Tasting potential wedding cakes is one of the most satisfying jobs you'll have while planning your event. From vanilla to carrot, fruit-filled to mousse-only, most brides and grooms are in sugar heaven after just one tasting. Get to know the appropriate cake terminology before you go to ensure that you'll be cutting the cake of your dreams on your wedding day.
Before you can even begin to think about ordering a wedding cake you need to know how many servings you need. Multiply your current guest count by ten percent and you should have an idea of how many cake slices you'll need.
The true essence of your cake is the flavor. Traditional flavors range from chocolate to yellow wedding cakes while more modern cakes have flavors like carrot, gingerbread, or velvet. Test several types before you decide on oneżyou may be surprised at what flavors please your palette.
Cake Shapes and Styles
After you've chosen your flavor, let your cake professional know if you have a shape or style preference. While wedding cakes can be any shape, ranging from round to rectangular, most tend to be either circles or squares. Consider a boxier shape for more modern cakes and a round shape for more traditional cakes.
If you find yourself attracted to smaller, artsy wedding cakes yet have a large guest list (150+), ask your cake professional if he or she is willing to bake a sheet cake in the same flavors as your wedding cake. This cake can be cut behind the scenes and distributed alongside the actual wedding cake and no one will be the wiser.
Cakes tend to be designed using one of two frostings: fondant and buttercream. Fondant works better for summer weddings, as it doesn't wilt or melt like buttercream frosting. Fondant also holds up well in harsher environments, withstanding beach winds and inclement weather. Wedding cakes that have more design elements tend to be frosted with fondant, as it is much more moldable than buttercream.
On the other hand, buttercream is the much tastier frosting option. Whereas fondant can be too sugary and hard, buttercream is rich and flavorful. Consider compromising by asking your cake professional to combine buttercream frosting with a thin layer of fondant protection.

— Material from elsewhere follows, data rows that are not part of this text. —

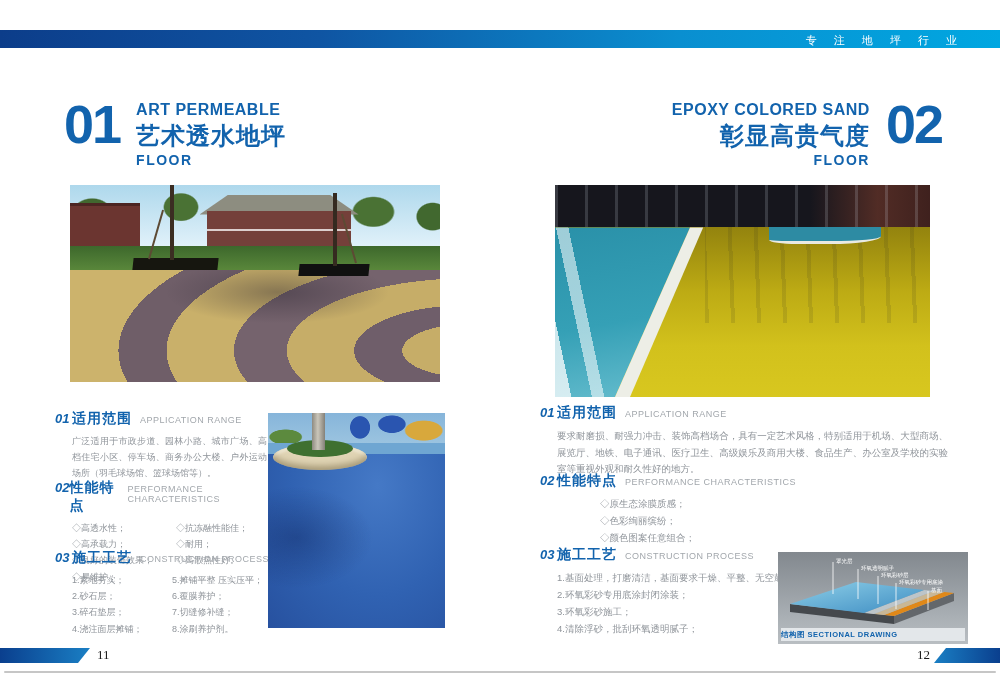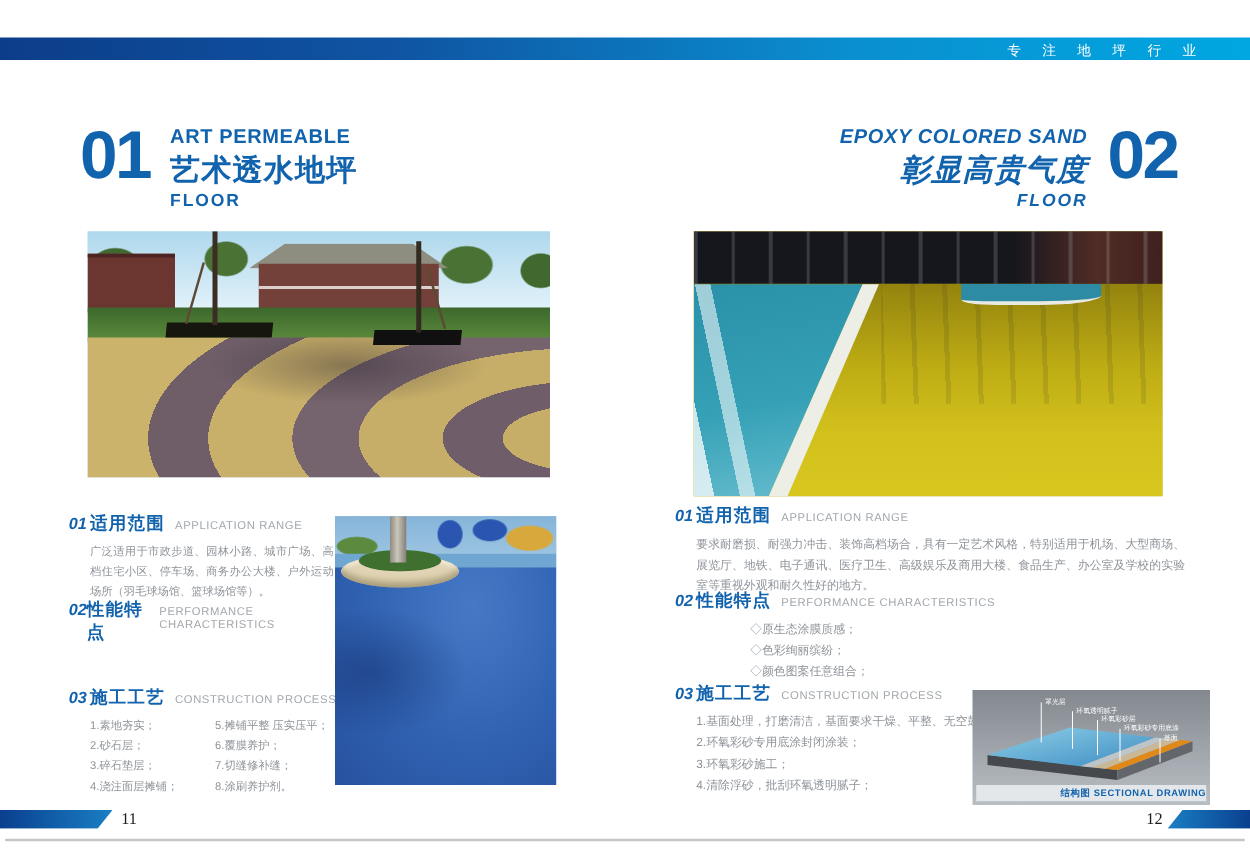--- a/index.html
+++ b/index.html
@@ -18,7 +18,7 @@
   .big-num { font-size:54px; line-height:0.95; font-weight:bold; color:#1263ad; letter-spacing:-2px; }
   .tcol { padding-top:2px; }
   .title-left .tcol { margin-left:16px; text-align:left; }
-  .title-right .tcol { margin-right:16px; text-align:right;font-style:italic; }
+  .title-right .tcol { margin-right:16px; text-align:right; }
   .t-en { font-size:16px; font-weight:bold; color:#1263ad; letter-spacing:0.5px; }
   .t-cn { font-size:24px; font-weight:bold; color:#1263ad; margin-top:1px; letter-spacing:1px; }
   .t-floor { font-size:14px; font-weight:bold; color:#1263ad; letter-spacing:1.5px; }

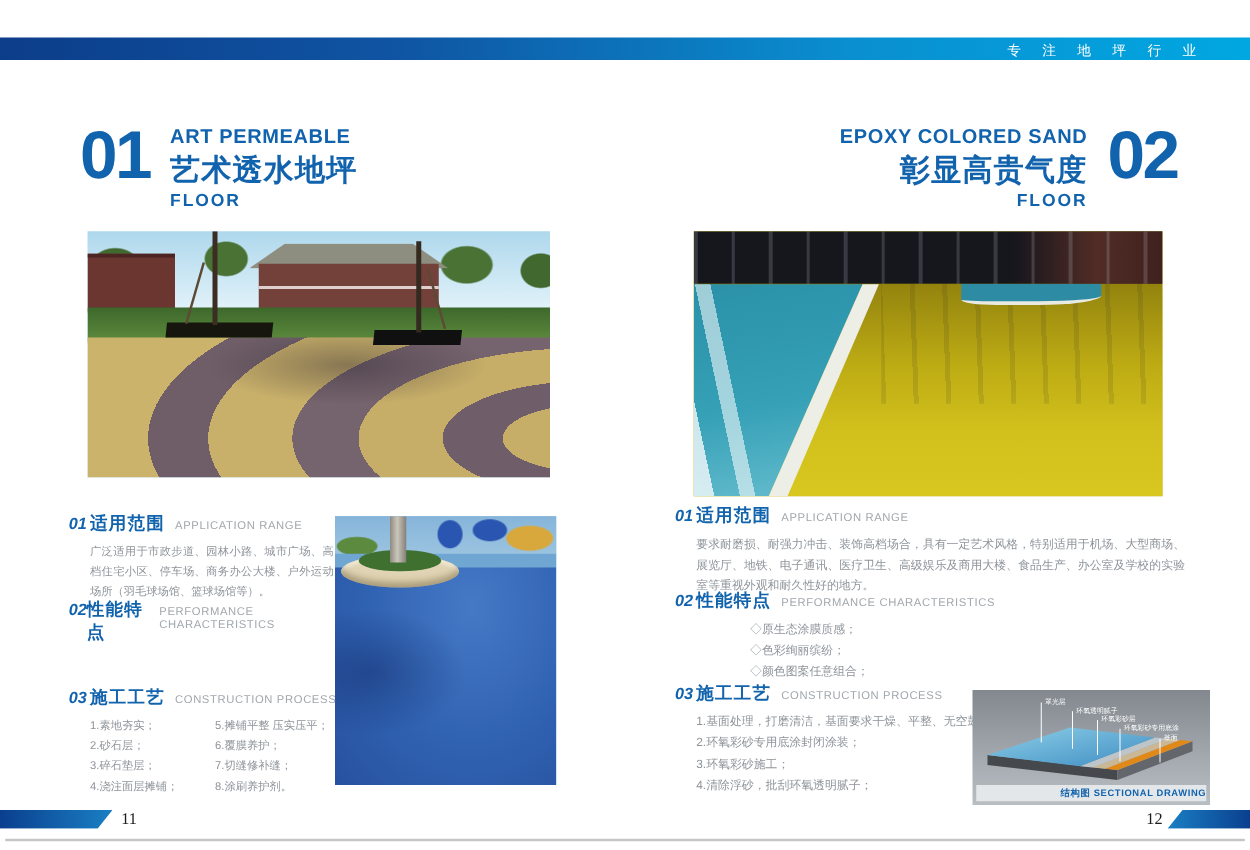--- a/index.html
+++ b/index.html
@@ -211,6 +211,19 @@
       <span class="sec-num">02</span>
       <span class="sec-cn">性能特点</span>
       <span class="sec-en">PERFORMANCE CHARACTERISTICS</span>
+    </div>
+    <div class="cols">
+      <div class="col" style="width:104px;">
+        <div>◇高透水性；</div>
+        <div>◇高承载力；</div>
+        <div>◇良好的装饰效果；</div>
+        <div>◇易维护；</div>
+      </div>
+      <div class="col">
+        <div>◇抗冻融性能佳；</div>
+        <div>◇耐用；</div>
+        <div>◇高散热性好。</div>
+      </div>
     </div>
   </div>
 

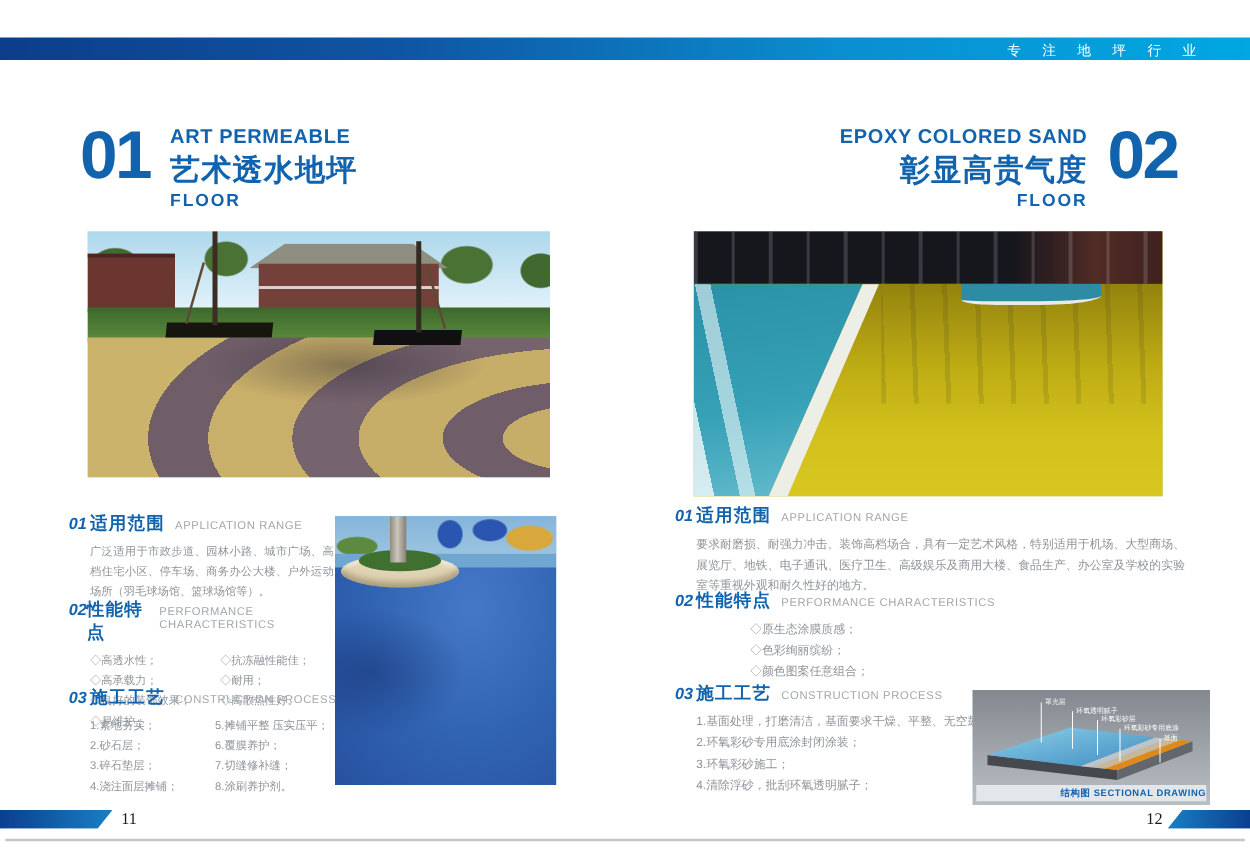--- a/index.html
+++ b/index.html
@@ -118,7 +118,7 @@
   .diagram svg { position:absolute; left:0; top:0; }
   .diagram-caption { position:absolute; left:3px; right:3px; bottom:3px; height:13px;
     background:#e3e7ea; color:#1263ad; font-size:7.5px; font-weight:bold;
-    text-align:right; line-height:13px; letter-spacing:0.5px; }
+    text-align:left; line-height:13px; letter-spacing:0.5px; }
 
   
   .foot-shape-left { position:absolute; left:0; top:648px; width:90px; height:15px;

Underneath the fondant and in between the layers of Dutch chocolate, most wedding cakes have what is known as "filling." Fillings tend to either be fruity (raspberry, strawberry, peach) or rich (caramel, fudge, vanilla). Keep in mind the season when choosing your filling. Summer wedding cakes tend to be light and fruity, while winter cakes are more likely to be heavy and rich.
After you're satisfied with your final cake design, you need to decide whether or not you want a cake topper. Keep in mind that the topper does not have to be a cheesy plastic couple dressed all in white. Cake toppers come in many forms, including monograms, shells, flowers, and even a cascade of ribbons. Whatever you decide, make sure your cake professional has the topper a month prior to your big day so that it can be incorporated into your final cake design.
You've spent so much time designing the perfect cake, you might as well show it off. Place your cake near the entrance of the reception so that it can be admired when your guests arrive. Consider cutting the cake at the beginning of the party so that your special moment doesn't get lost in the shuffle of after-dinner drinks and dancing.
Saving the Top Tier
The wedding is over but the top tier of your cake remains. If you've planned ahead, your caterer will wrap it up for you in plastic and place it in an airtight baggie. Make sure no foil is used, as it won't protect against freezer burn. Place the cake in a Tupperware container and pop it in your freezer for a year. Break it out on your anniversary and enjoy!